There are two general principles, or laws, operative in the processes of Association of Ideas, known as (1) Association by Contiguity; and (2) Association by Similarity, respectively.
Association by Contiguity manifests particularly in the processes of memory. In its two phases of (1) Contiguity of Time; and (2) Contiguity of Space, respectively, it brings together before the field of consciousness ideas associated with each by reason of their time or space relations. Thus, if we remember a certain thing, we find it easy to remember things which occurred immediately before, or immediately after that particular thing. Verbal memory depends largely upon the contiguity of time, as for instance, our ability to repeat a poem, or passage from a book, if we can recall the first words thereof. Children often possess this form of memory to a surprising degree; and adults with only a limited degree of understanding may repeat freely long extracts from speeches they have heard, or even arbitrary jumbles of words. Visual memory depends largely upon contiguity of space, as for instance our ability to recall the details of scenes, when starting from a given point. In both of these forms of association by contiguity the mental operation is akin to that of unwinding a ball of yarn, the ideas, thus associated in the sequence of time or place, following each other into the field of consciousness. Association by Contiguity, while important in itself, properly belongs to the general subject of Memory, and as we have considered it in the volume of this series devoted to the last mentioned subject, we shall not speak of it further here.
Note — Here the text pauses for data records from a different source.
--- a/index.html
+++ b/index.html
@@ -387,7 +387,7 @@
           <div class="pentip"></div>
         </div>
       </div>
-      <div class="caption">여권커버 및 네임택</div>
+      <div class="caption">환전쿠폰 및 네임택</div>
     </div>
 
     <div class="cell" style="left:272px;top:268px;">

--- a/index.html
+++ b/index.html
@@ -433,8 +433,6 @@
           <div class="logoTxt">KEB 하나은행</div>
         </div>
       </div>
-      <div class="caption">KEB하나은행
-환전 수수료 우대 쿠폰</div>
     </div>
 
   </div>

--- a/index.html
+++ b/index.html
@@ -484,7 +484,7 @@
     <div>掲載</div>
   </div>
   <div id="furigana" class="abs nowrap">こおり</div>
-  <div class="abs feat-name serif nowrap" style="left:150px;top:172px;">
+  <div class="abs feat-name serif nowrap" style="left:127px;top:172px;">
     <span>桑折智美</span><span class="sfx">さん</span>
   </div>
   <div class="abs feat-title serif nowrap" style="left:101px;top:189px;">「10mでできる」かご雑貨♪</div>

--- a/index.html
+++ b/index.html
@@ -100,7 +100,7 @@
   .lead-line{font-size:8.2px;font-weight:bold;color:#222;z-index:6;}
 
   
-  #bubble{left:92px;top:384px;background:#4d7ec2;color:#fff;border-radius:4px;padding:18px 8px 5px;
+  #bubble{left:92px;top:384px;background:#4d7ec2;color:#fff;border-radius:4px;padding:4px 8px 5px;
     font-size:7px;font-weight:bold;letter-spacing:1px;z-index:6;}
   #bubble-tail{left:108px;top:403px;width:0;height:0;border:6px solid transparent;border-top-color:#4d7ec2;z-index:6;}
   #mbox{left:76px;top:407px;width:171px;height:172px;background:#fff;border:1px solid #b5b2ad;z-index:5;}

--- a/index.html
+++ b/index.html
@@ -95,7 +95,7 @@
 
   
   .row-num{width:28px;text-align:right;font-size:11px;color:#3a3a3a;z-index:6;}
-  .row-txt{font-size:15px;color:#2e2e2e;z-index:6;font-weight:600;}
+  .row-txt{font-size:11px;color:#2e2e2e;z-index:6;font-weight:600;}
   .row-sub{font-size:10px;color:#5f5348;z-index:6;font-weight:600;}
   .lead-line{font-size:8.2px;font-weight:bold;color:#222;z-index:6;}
Association by Similarity, however, possesses a special interest to students of the particular subject of the culture of the Understanding. If we were compelled to rely upon the association of contiguity for our understanding of things, we would understand a thing merely in its relations to that which went before or came after it; or by the things which were near it in space–we would have to unwind the mental ball of time and space relations in order to bring into consciousness the associated relations of anything. The Association of Similarity, however, remedies this defect, and gives us a higher and broader association. Speaking of Association of Similarity, Kay says: “It is of the utmost importance to us in forming a judgment of things, or in determining upon a particular line of conduct, to be able to bring together before the mind a number of instances of a _similar_ kind, recent or long past, which may aid us in coming to a right determination. Thus, we may judge of the nature or quality of an article, and obtain light and leading in regard to any subject that may be before us. In this way we arrange and classify and reason by induction. _This is known as rational or philosophical association._”
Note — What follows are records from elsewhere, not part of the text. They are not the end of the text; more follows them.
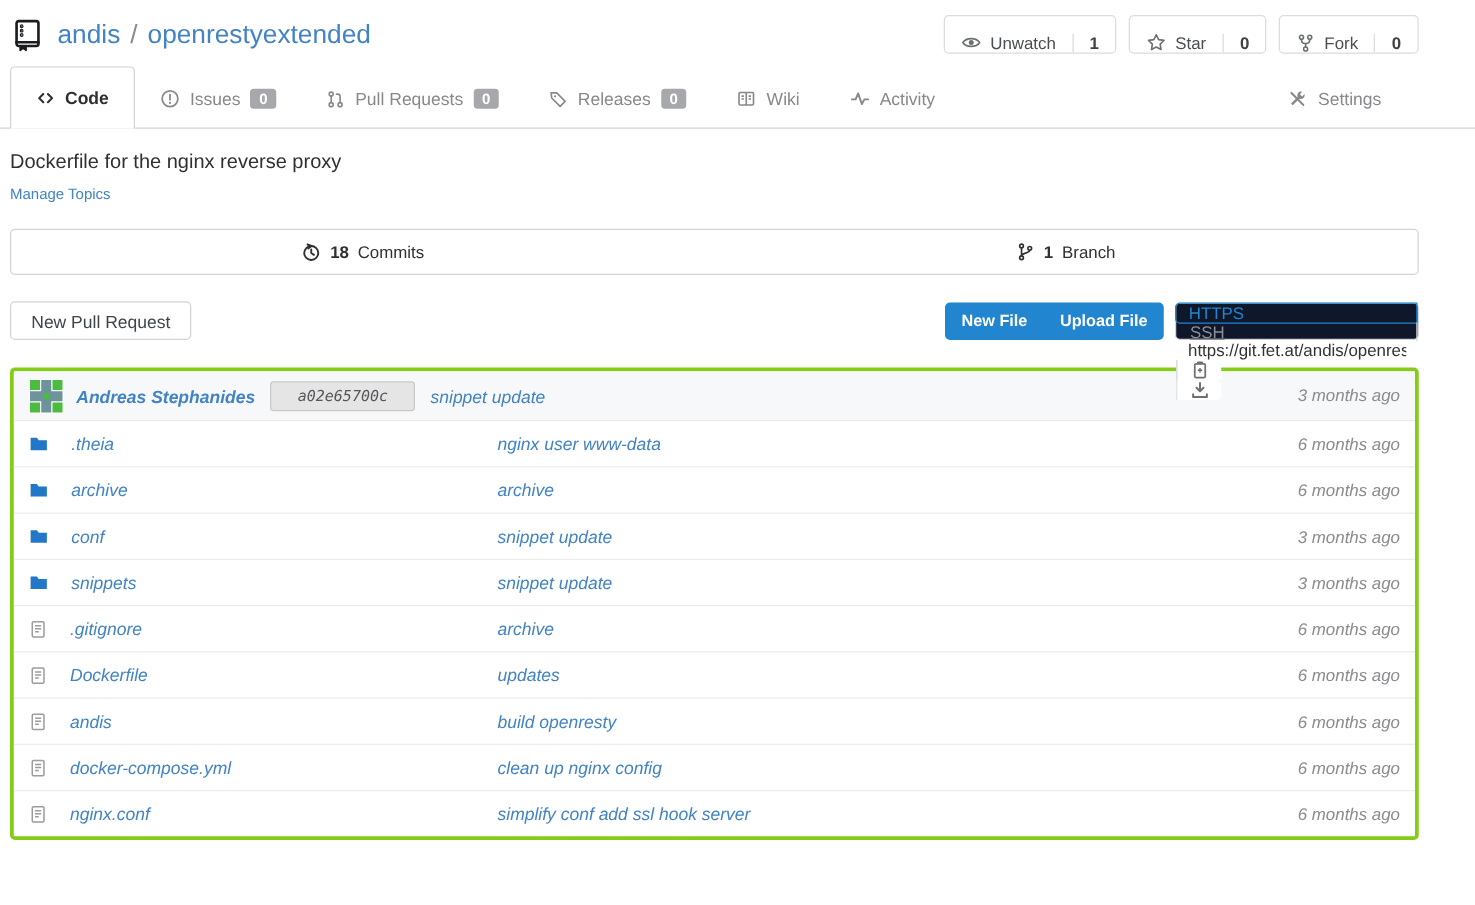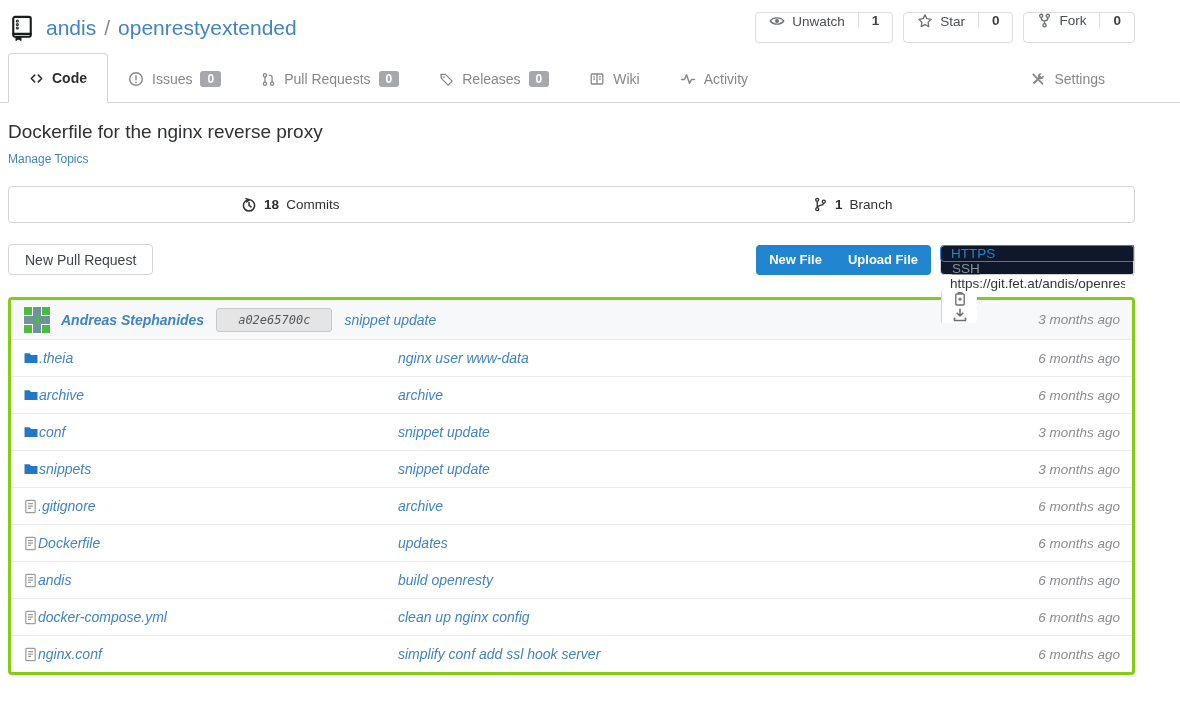--- a/index.html
+++ b/index.html
@@ -17,7 +17,7 @@
   .repo-title a { color: #4183c4; }
   .repo-sep { color: #8a8a8a; }
   .header-actions { margin-left: auto; display: flex; gap: 10px; }
-  .btn-group { display: flex; align-items: flex-start; border: 1px solid #dcdcdc;
+  .btn-group { display: flex; align-items: flex-end; border: 1px solid #dcdcdc;
     border-radius: 4px; background: #fff; height: 31px; overflow: hidden; }
   .btn-group .seg { display: flex; align-items: center; gap: 7px; padding: 0 13px;
     font-size: 13.5px; color: #4a4d51; cursor: pointer; }

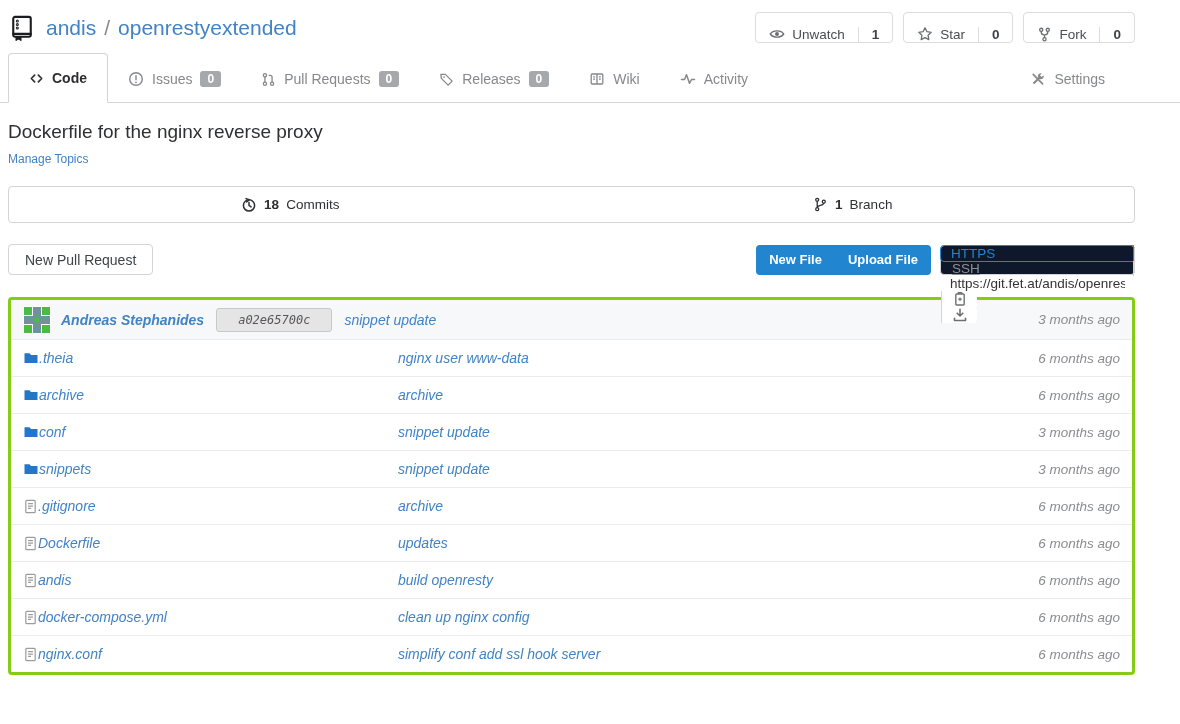--- a/index.html
+++ b/index.html
@@ -39,7 +39,7 @@
 
   
   .desc { margin-top: 18px; }
-  .desc-title { font-size: 19px; color: #2f3032; }
+  .desc-title { font-size: 16px; color: #2f3032; }
   .manage-topics { display: inline-block; margin-top: 9px; font-size: 12px; color: #4183c4; }
 
   

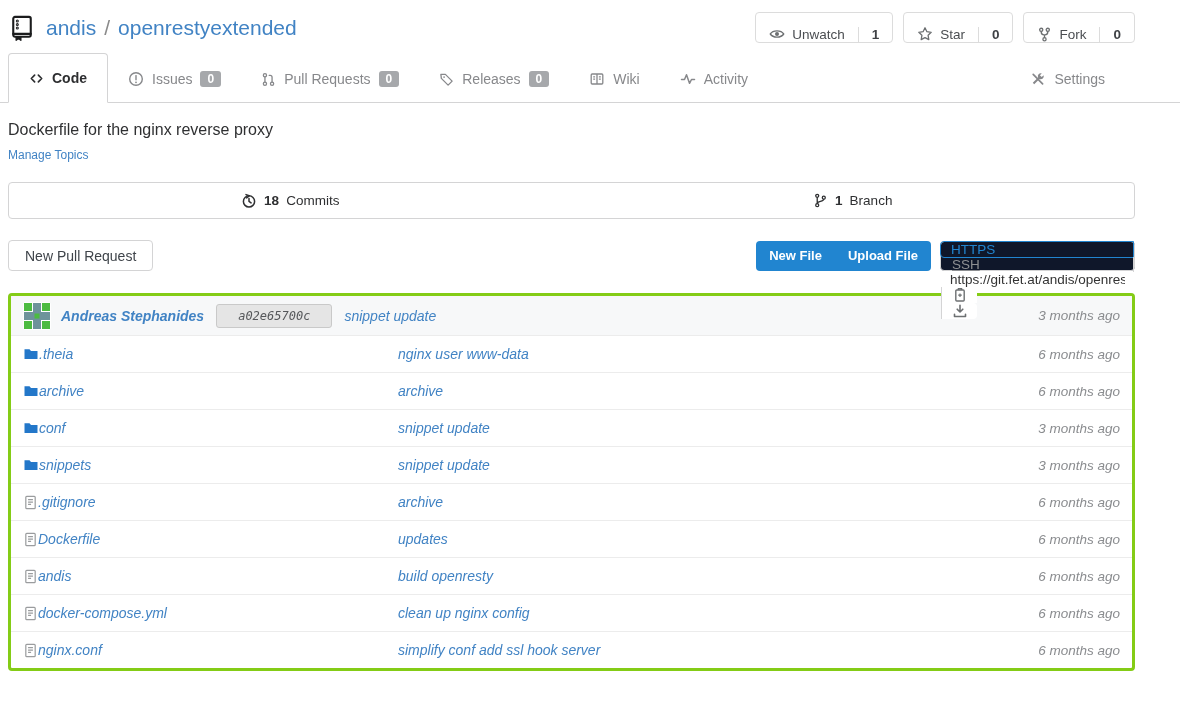--- a/index.html
+++ b/index.html
@@ -78,7 +78,7 @@
   .commit-msg { color: #4183c4; font-size: 14px; }
   .commit-time { margin-left: auto; color: #8a8c8f; font-size: 13.5px; }
   .file-row { display: flex; align-items: center; height: 37px; padding: 0 12px; border-top: 1px solid #ececec; }
-  .file-name-cell { width: 375px; display: flex; align-items: center; gap: 0; flex: none; }
+  .file-name-cell { width: 375px; display: flex; align-items: center; gap: 18px; flex: none; }
   .file-name-cell a { color: #4183c4; font-size: 14px; }
   .file-msg { flex: 1; color: #4183c4; font-size: 14px; }
   .file-time { color: #8a8c8f; font-size: 13.5px; }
Halleck says: “An eminent philosopher has said that man is completely at the mercy of the association of his ideas. Every new object is seen in the light of its associated ideas…. It is not the business of the psychologist to state what power the association of ideas _ought_ to have. It is for him to ascertain what power it _does_ have. When we think of the bigotry of past ages, of the stake for the martyr and the stoning of witches, we can realize the force of Prof. Ziehen’s statement: ‘We cannot think as we _will_, but we _must_ think as just those associations which happen to be present prescribe.’ While this is not literally true, it may serve to emphasize a deflecting factor which is usually underestimated.”